Based on the neutral theory of molecular evolution, we propose a methylation-driven model (MDM) that allows predicting the changes in frequencies/proportions of the 16 dinucleotides and in the GC content of a genome given the known number of CpG to TpG/CpA mutations. The application of MDM to the 10 published vertebrate genomes shows that, for most of the 16 dinucleotides and the GC content, a good consistency is achieved between the predicted and observed trends of changes in the frequencies and content relative to the assumed initial values, and that the model performs better on the mammalian genomes than it does on the lower-vertebrate genomes. The model's performance depends on the genome composition characteristics, the assumed initial state of the genome, and the estimated parameters, one or more of which are responsible for the different application effects on the mammalian and lower-vertebrate genomes and for the large deviations of the predicted frequencies of a few dinucleotides from their observed frequencies.
Despite certain limitations of the current model, the successful application to the higher-vertebrate (mammalian) genomes witnesses its potential for facilitating studies aimed at understanding the role of methylation in driving the evolution of genome dinucleotide composition.
CpG 是脊椎动物基因组中的主要甲基化位点,其从 CpG 向 TpG/CpA 的甲基化形式发生突变的频率很高,因此影响了基因组组成的进化。然而,CpG 向 TpG/CpA 突变对基因组组成进化中双核苷酸频率/比例的定量影响仍知之甚少。

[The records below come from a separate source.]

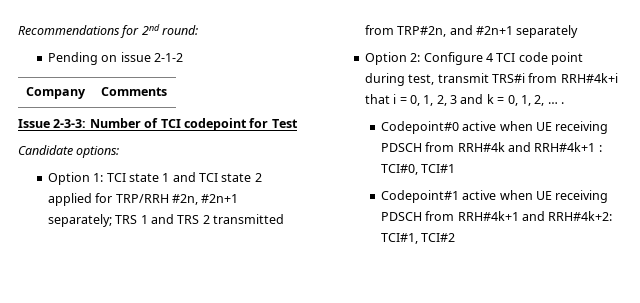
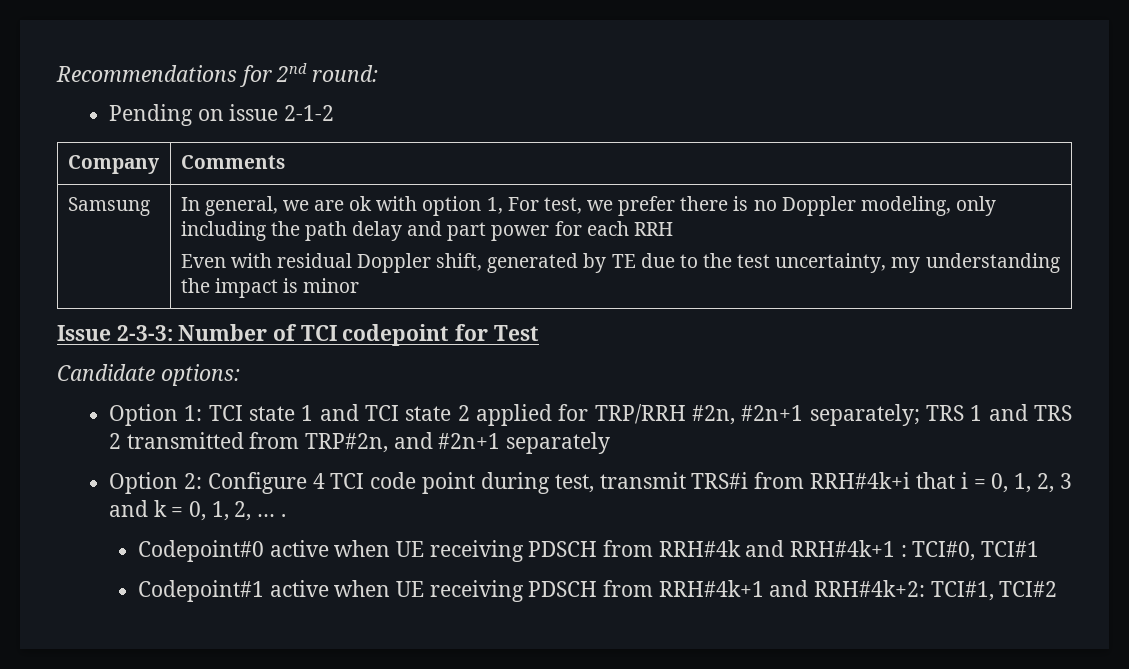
+ Samsung | In general, we are ok with option 1, For test, we prefer there is no Doppler modeling, only including the path delay and part power for each RRH
+ Even with residual Doppler shift, generated by TE due to the test uncertainty, my understanding the impact is minor

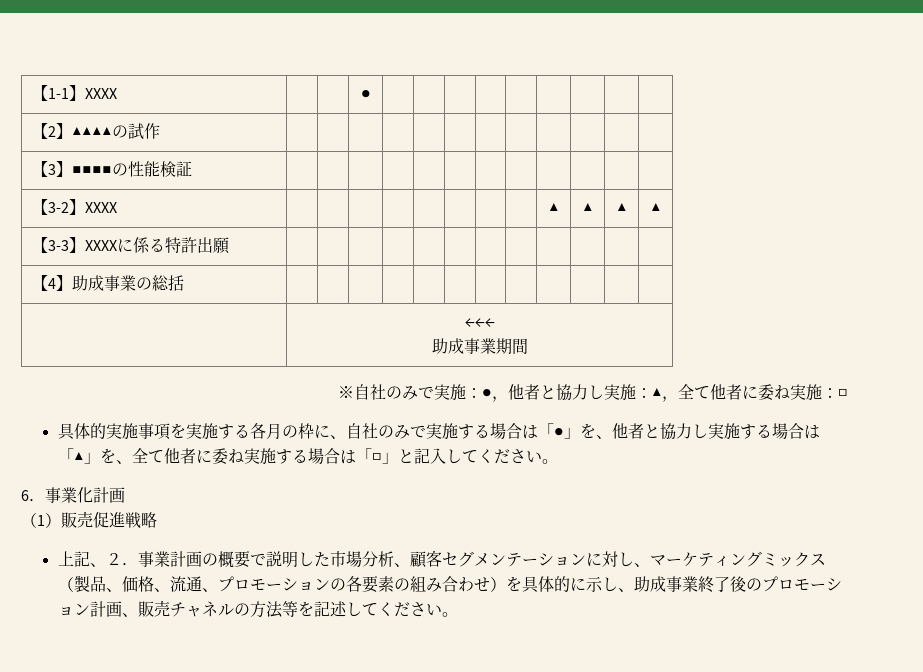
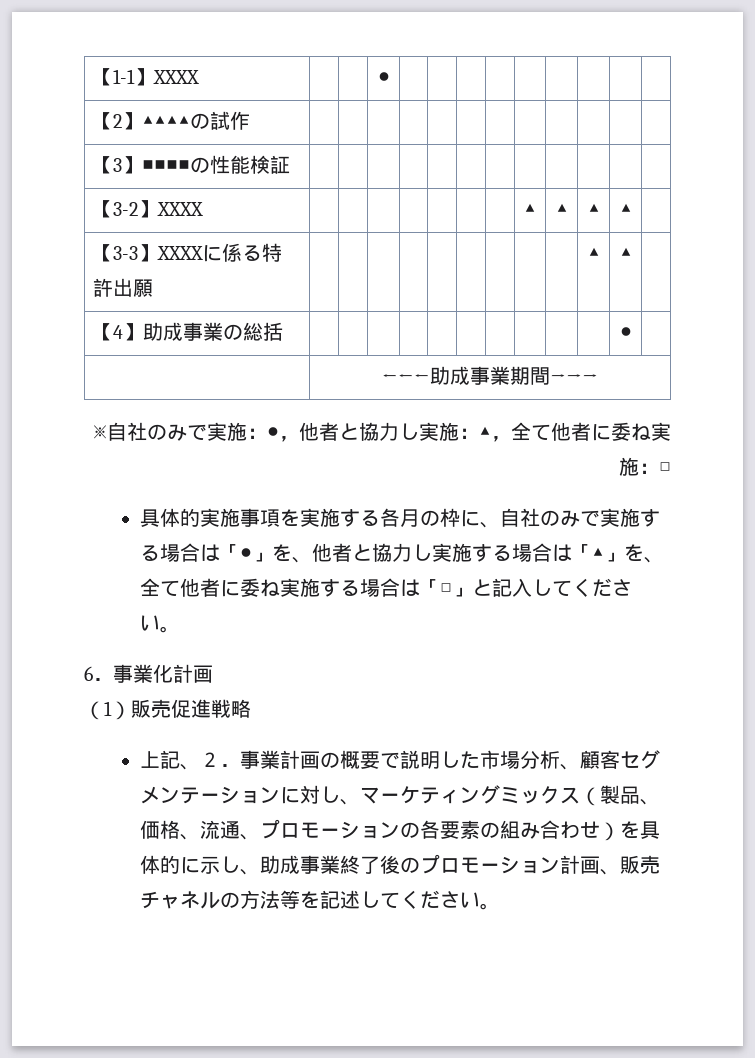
- 【3-2】XXXX | | | | | | | | | ▲ | ▲ | ▲ | ▲
+ 【3-2】XXXX | | | | | | | | ▲ | ▲ | ▲ | ▲ |
- 【3-3】XXXXに係る特許出願 | | | | | | | | | | | |
+ 【3-3】XXXXに係る特許出願 | | | | | | | | | | ▲ | ▲ |
- 【4】助成事業の総括 | | | | | | | | | | | |
+ 【4】助成事業の総括 | | | | | | | | | | | ● |
- | ←←←
- 助成事業期間
+ | ←←←助成事業期間→→→

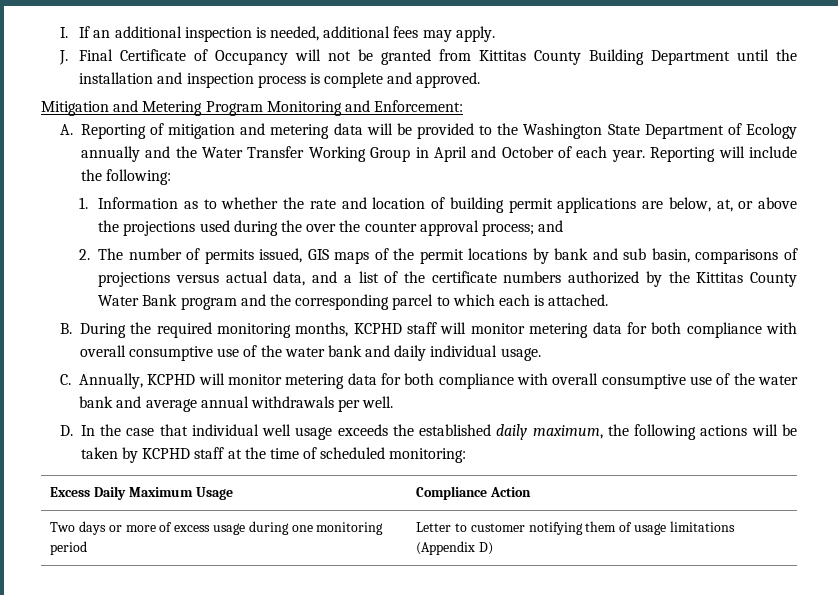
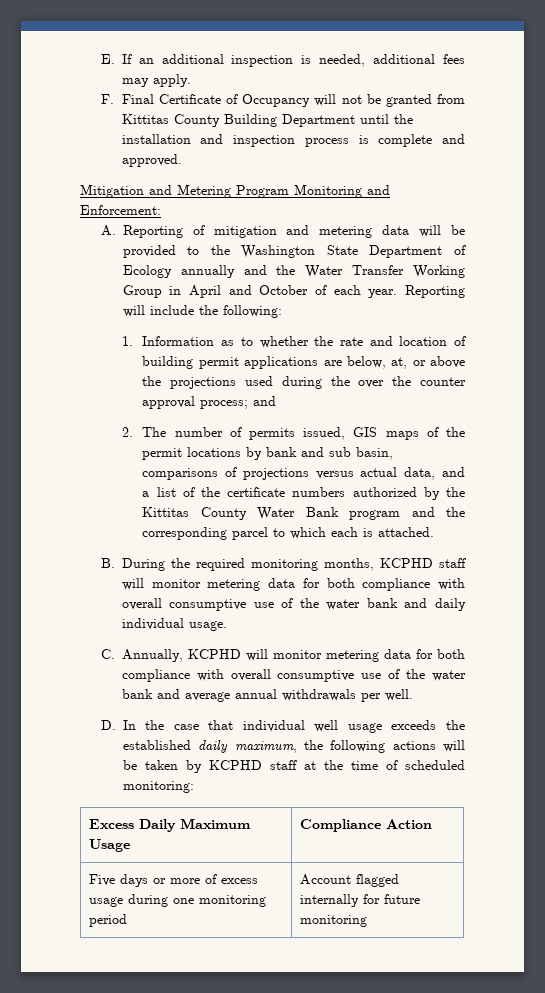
- I. If an additional inspection is needed, additional fees may apply.
+ E. If an additional inspection is needed, additional fees may apply.
- J. Final Certificate of Occupancy will not be granted from Kittitas County Building Department until the installation and inspection process is complete and approved.
+ F. Final Certificate of Occupancy will not be granted from Kittitas County Building Department until the installation and inspection process is complete and approved.
- Two days or more of excess usage during one monitoring period | Letter to customer notifying them of usage limitations (Appendix D)
+ Five days or more of excess usage during one monitoring period | Account flagged internally for future monitoring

基于分子进化的中性理论,我们提出了一个甲基化驱动模型(MDM),该模型允许在已知 CpG 向 TpG/CpA 突变数量的情况下,预测 16 种双核苷酸的频率/比例以及基因组 GC 含量的变化。将 MDM 应用于 10 个已发表的脊椎动物基因组表明,对于大多数 16 种双核苷酸和 GC 含量,在相对于假定初始值的频率和含量变化的预测和观察趋势之间,都达到了很好的一致性,并且该模型在哺乳动物基因组上的表现优于在低等脊椎动物基因组上的表现。该模型的性能取决于基因组组成特征、基因组的假定初始状态和估计的参数,其中一个或多个参数负责在哺乳动物和低等脊椎动物基因组上的不同应用效果,以及对一些双核苷酸的预测频率与其观察频率之间的较大偏差负责。
尽管当前模型存在某些局限性,但它在高等脊椎动物(哺乳动物)基因组中的成功应用证明了它在促进旨在理解甲基化在驱动基因组双核苷酸组成进化中的作用的研究方面的潜力。